▸ **Description of the task**: Could you write out, exactly and with no pictures, every line from the one containing "subtotal: 11851.17 -> 11849.57" through the last line of the entries?

(Data to use begins)

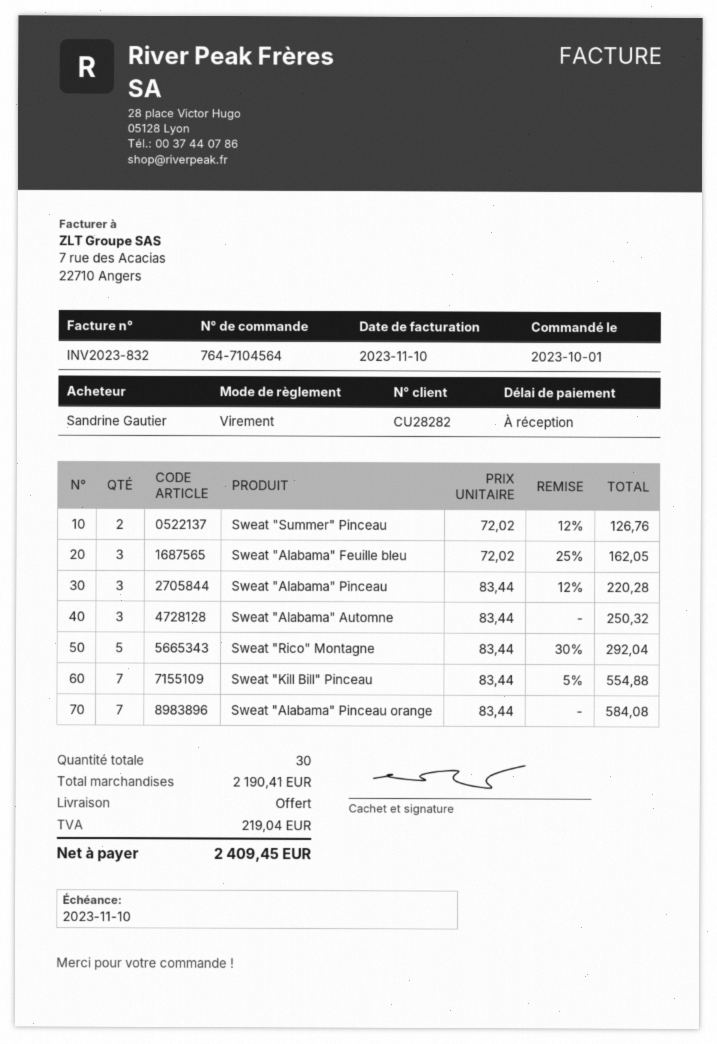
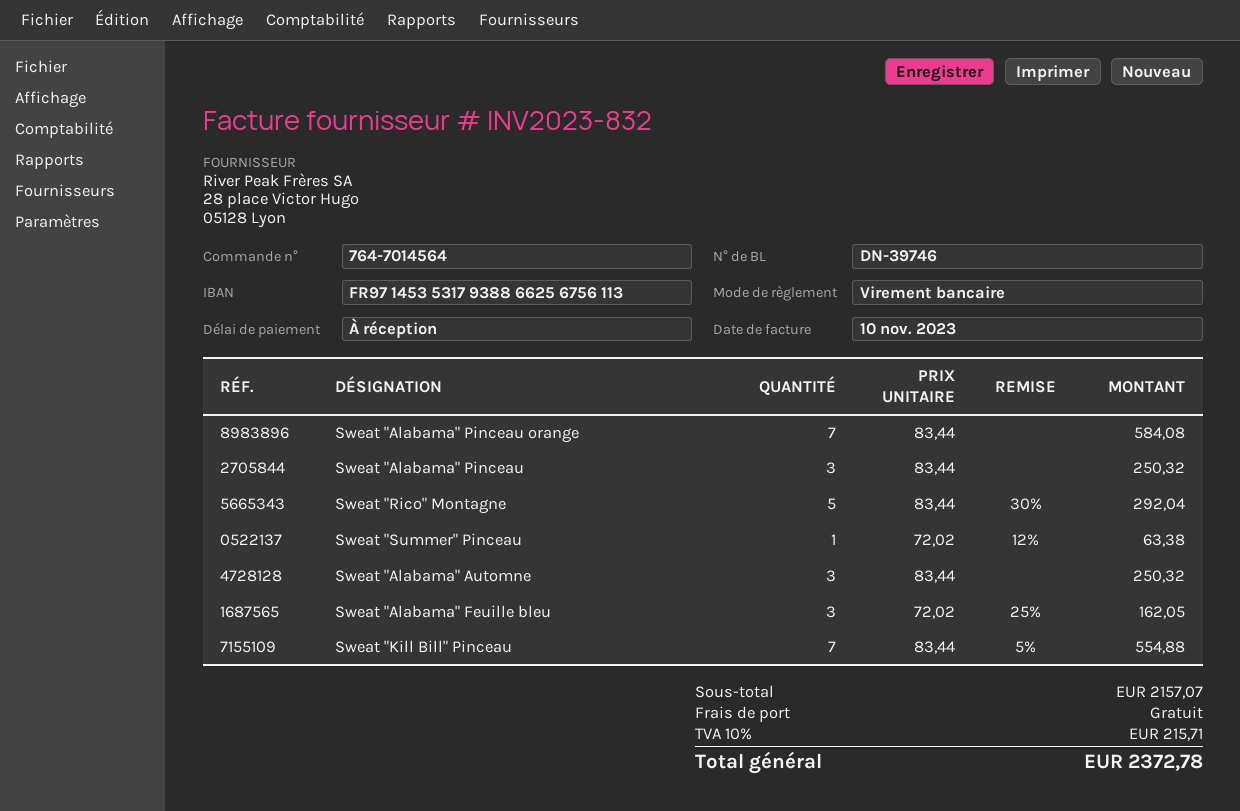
order number: 764-7104564 -> 764-7014564
Sweat "Summer" Pinceau: 2 x 72.02 - 12% = 126.76 -> 1 x 72.02 - 12% = 63.38
Sweat "Alabama" Pinceau: 3 x 83.44 - 12% = 220.28 -> 3 x 83.44 = 250.32
subtotal: 2190.41 -> 2157.07
tax: 219.04 -> 215.71
total: 2409.45 -> 2372.78

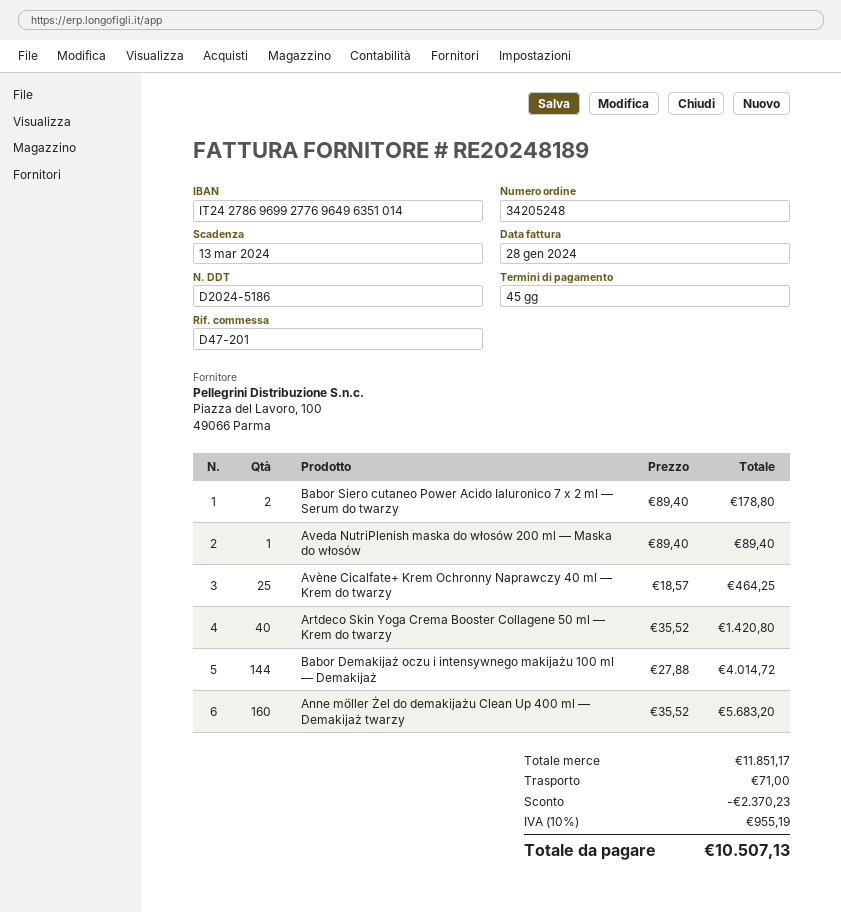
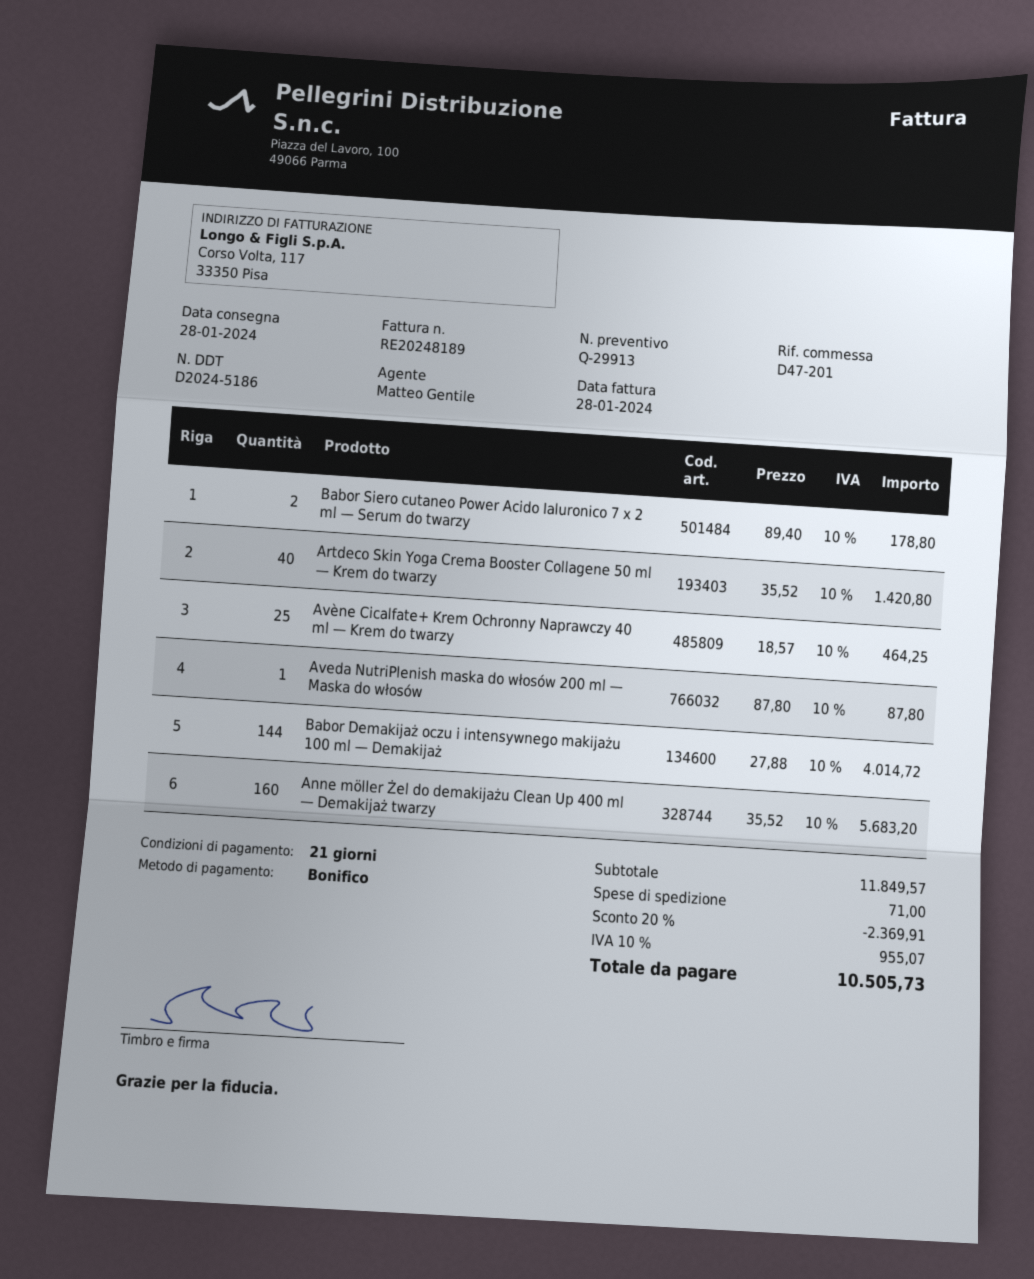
payment terms: 45 days -> 21 days
Aveda NutriPlenish maska do włosów 200 ml — Maska do włosów: 1 x 89.40 = 89.40 -> 1 x 87.80 = 87.80
subtotal: 11851.17 -> 11849.57
discount: 2370.23 -> 2369.91
tax: 10% = 955.19 -> 10% = 955.07
total: 10507.13 -> 10505.73

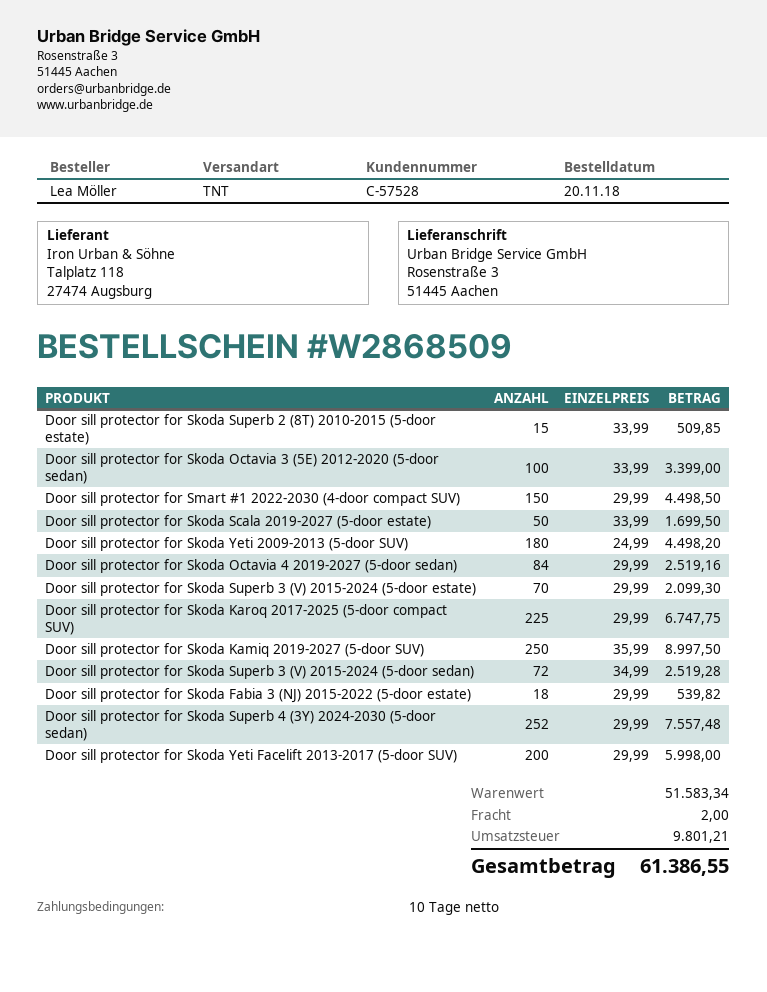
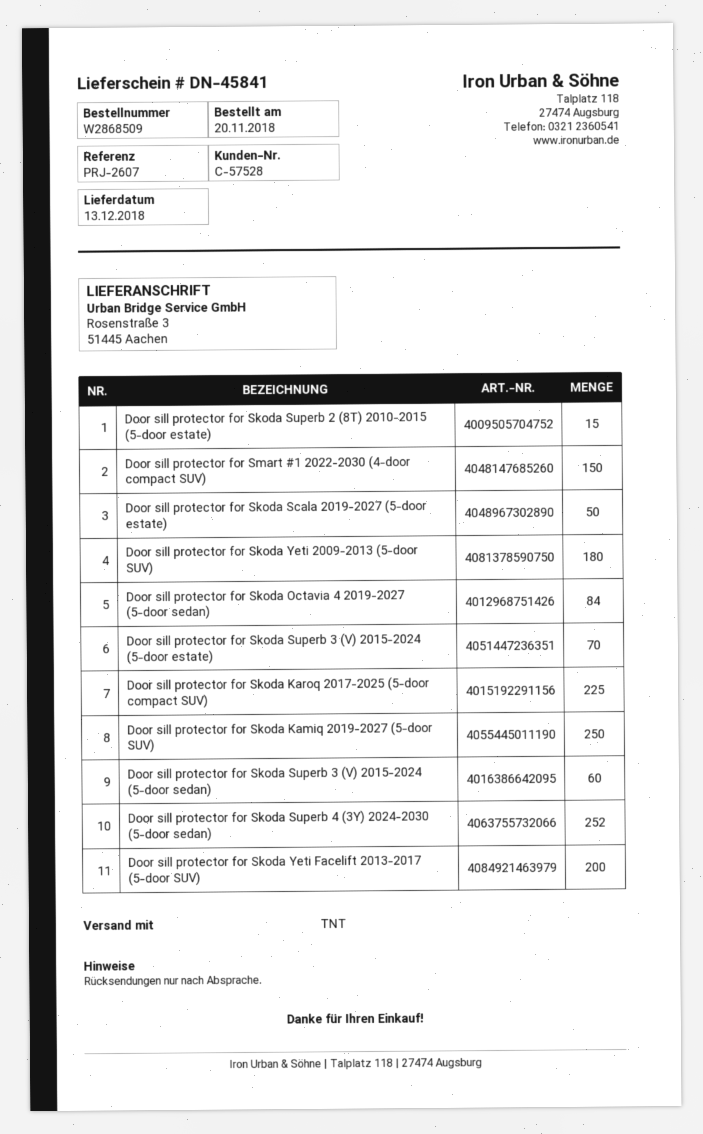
Door sill protector for Skoda Octavia 3 (5E) 2012-2020 (5-door sedan): 100 -> none
Door sill protector for Skoda Superb 3 (V) 2015-2024 (5-door sedan): 72 -> 60
Door sill protector for Skoda Fabia 3 (NJ) 2015-2022 (5-door estate): 18 -> none

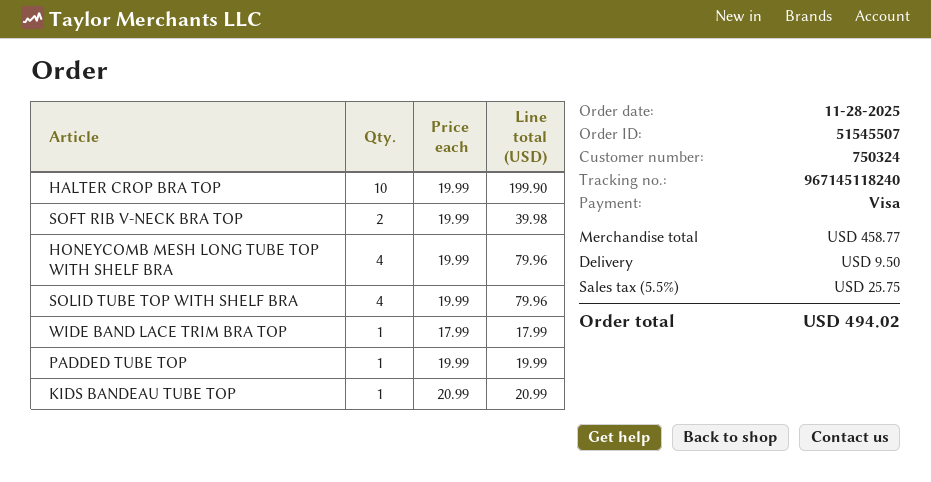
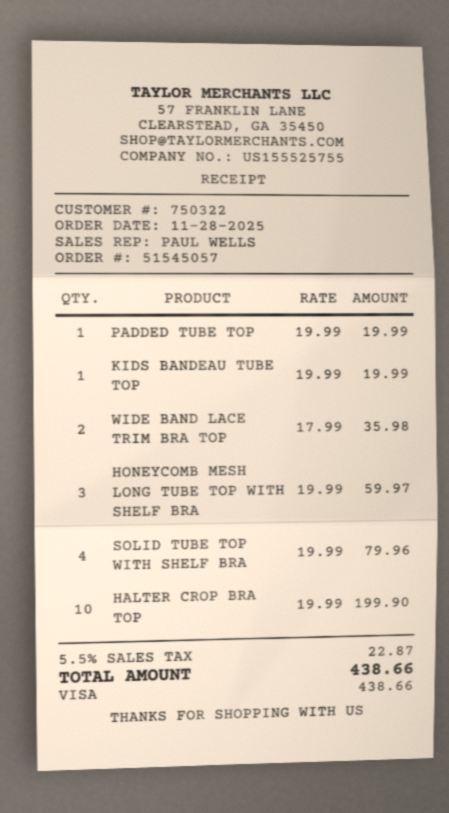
order number: 51545507 -> 51545057
customer number: 750324 -> 750322
SOFT RIB V-NECK BRA TOP: 2 x 19.99 = 39.98 -> none
HONEYCOMB MESH LONG TUBE TOP WITH SHELF BRA: 4 x 19.99 = 79.96 -> 3 x 19.99 = 59.97
WIDE BAND LACE TRIM BRA TOP: 1 x 17.99 = 17.99 -> 2 x 17.99 = 35.98
KIDS BANDEAU TUBE TOP: 1 x 20.99 = 20.99 -> 1 x 19.99 = 19.99
shipping: 9.50 -> none
tax: 5.5% = 25.75 -> 5.5% = 22.87
total: 494.02 -> 438.66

(Data to use ends)

▸ **Result of this task**:
subtotal: 11851.17 -> 11849.57
discount: 2370.23 -> 2369.91
tax: 10% = 955.19 -> 10% = 955.07
total: 10507.13 -> 10505.73

Door sill protector for Skoda Octavia 3 (5E) 2012-2020 (5-door sedan): 100 -> none
Door sill protector for Skoda Superb 3 (V) 2015-2024 (5-door sedan): 72 -> 60
Door sill protector for Skoda Fabia 3 (NJ) 2015-2022 (5-door estate): 18 -> none

order number: 51545507 -> 51545057
customer number: 750324 -> 750322
SOFT RIB V-NECK BRA TOP: 2 x 19.99 = 39.98 -> none
HONEYCOMB MESH LONG TUBE TOP WITH SHELF BRA: 4 x 19.99 = 79.96 -> 3 x 19.99 = 59.97
WIDE BAND LACE TRIM BRA TOP: 1 x 17.99 = 17.99 -> 2 x 17.99 = 35.98
KIDS BANDEAU TUBE TOP: 1 x 20.99 = 20.99 -> 1 x 19.99 = 19.99
shipping: 9.50 -> none
tax: 5.5% = 25.75 -> 5.5% = 22.87
total: 494.02 -> 438.66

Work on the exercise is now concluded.